If Jonson walked straight ahead out of Hartshorn Lane he would come immediately upon the Charing Cross itself, much decayed by now, and then, a few steps further, to St Martin’s Lane. On the western corner was the Chequer Inn, built 80 years previously, and then the King’s Mews, rebuilt in the 1550s, where Elizabeth stabled her horses. On the eastern corner was the Swan Inn, where Jonson would drink throughout his life; some 40 years later he eulogised its tapster, Ralph, for a bemused King James.
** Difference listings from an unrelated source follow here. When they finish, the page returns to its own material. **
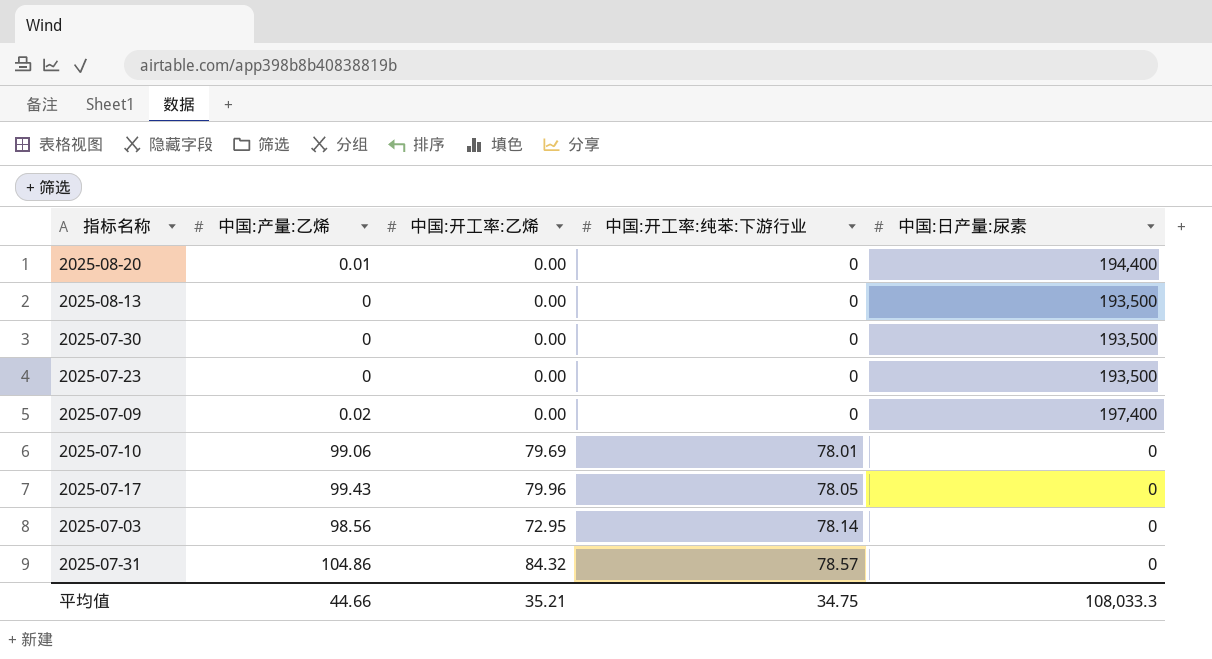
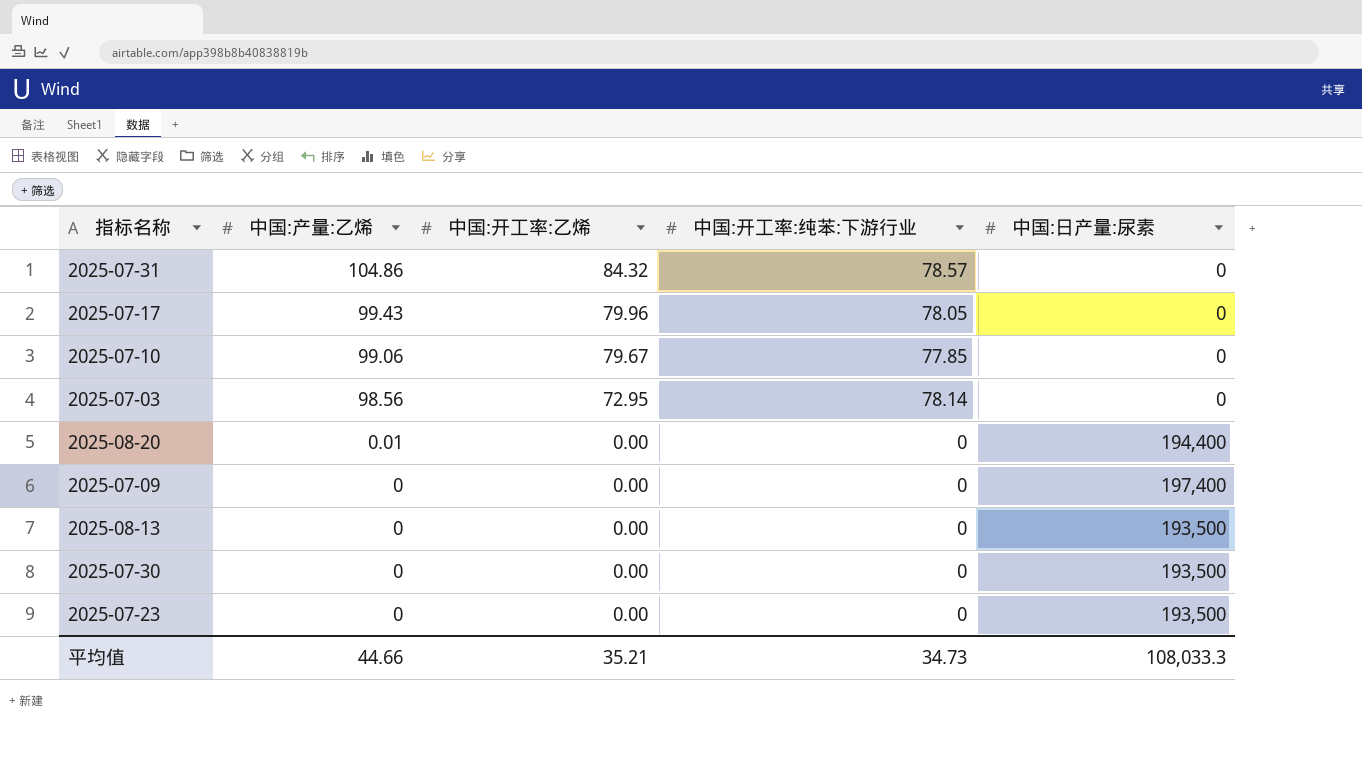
row order: 中国:开工率:纯苯:下游行业 ascending -> 中国:产量:乙烯 descending
2025-07-10 | 中国:开工率:乙烯: 79.69 -> 79.67
2025-07-10 | 中国:开工率:纯苯:下游行业: 78.01 -> 77.85
2025-07-09 | 中国:产量:乙烯: 0.02 -> 0
平均值 | 中国:开工率:纯苯:下游行业: 34.75 -> 34.73

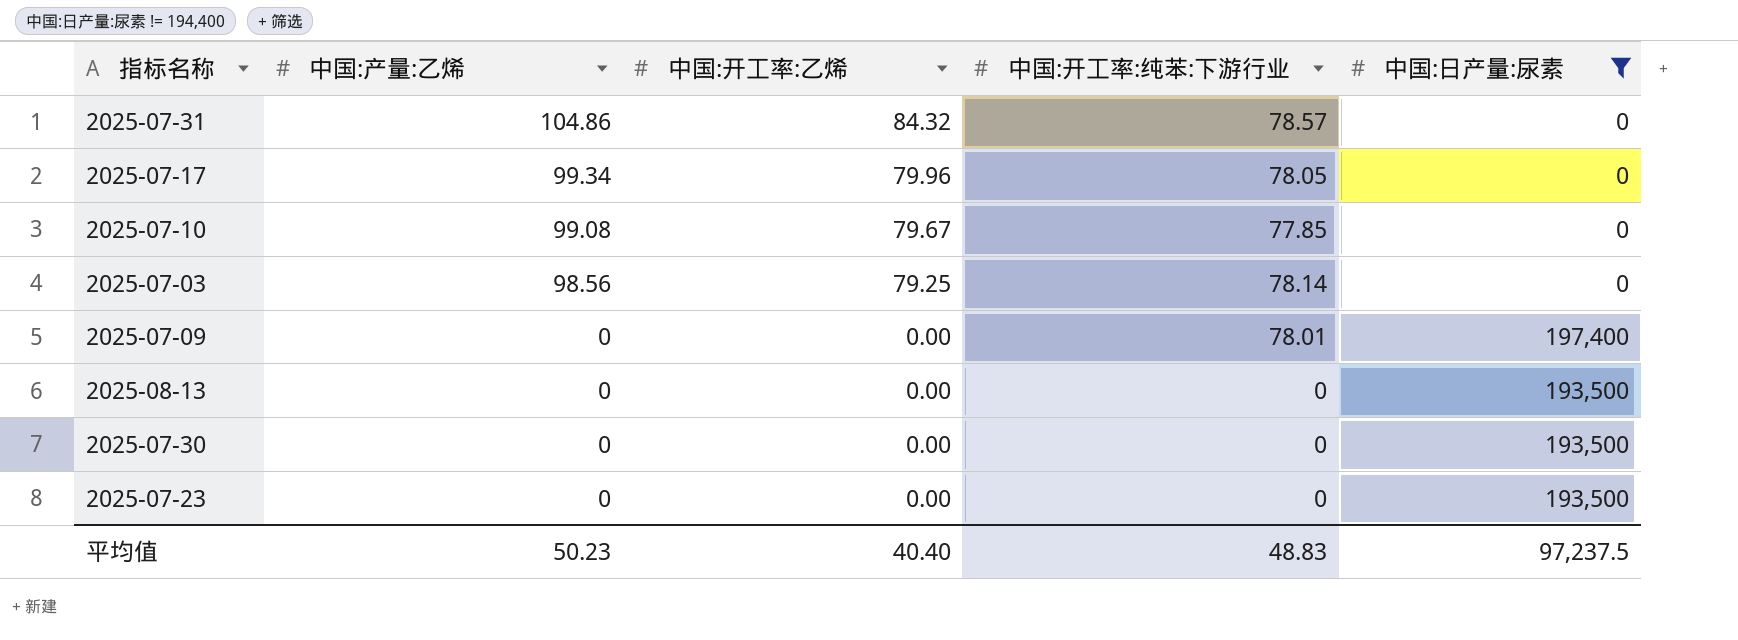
filter: none -> 中国:日产量:尿素 != 194,400
2025-07-17 | 中国:产量:乙烯: 99.43 -> 99.34
2025-07-10 | 中国:产量:乙烯: 99.06 -> 99.08
2025-07-03 | 中国:开工率:乙烯: 72.95 -> 79.25
2025-07-09 | 中国:开工率:纯苯:下游行业: 0 -> 78.01
平均值 | 中国:产量:乙烯: 44.66 -> 50.23
平均值 | 中国:开工率:乙烯: 35.21 -> 40.40
平均值 | 中国:开工率:纯苯:下游行业: 34.73 -> 48.83
平均值 | 中国:日产量:尿素: 108,033.3 -> 97,237.5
Past the Swan was the church itself – already growing too small for its parish’s burgeoning population – and the parish school, where Jonson received his first education. Beyond that the fields around St Giles, where hay was grown to feed the royal horses and women went to lay out their washing to dry. It was in these fields that Babington and his fellow conspirators would meet and discuss the ill-fated plot that would cost Mary, Queen of Scots her head.

But in any event, it was to the west of Hartshorn Lane where Jonson’s future lay. There was the court, of course. More importantly, perhaps, there was Westminster School, where Jonson was sent by an unknown benefactor towards the end of the 1570s. To reach it, Jonson would walk past the chapel and hospital of St Mary Rounceval, by the 1570s converted into a private house but once the foundation to which Chaucer’s Pardoner belonged, and then past the tenements and houses on King Street (modern Whitehall) inhabited, like much of the area, by servants at court: the chief clerk to the kitchen; the sergeant of the cellar; the queen’s glazier; grooms of the Queen’s scullery; hairdressers; and so on.

His path then took him past through the two public gates of Whitehall Palace, confiscated from Cardinal Wolsey by Henry VIII and onto the Abbey and to the small school in its precinct.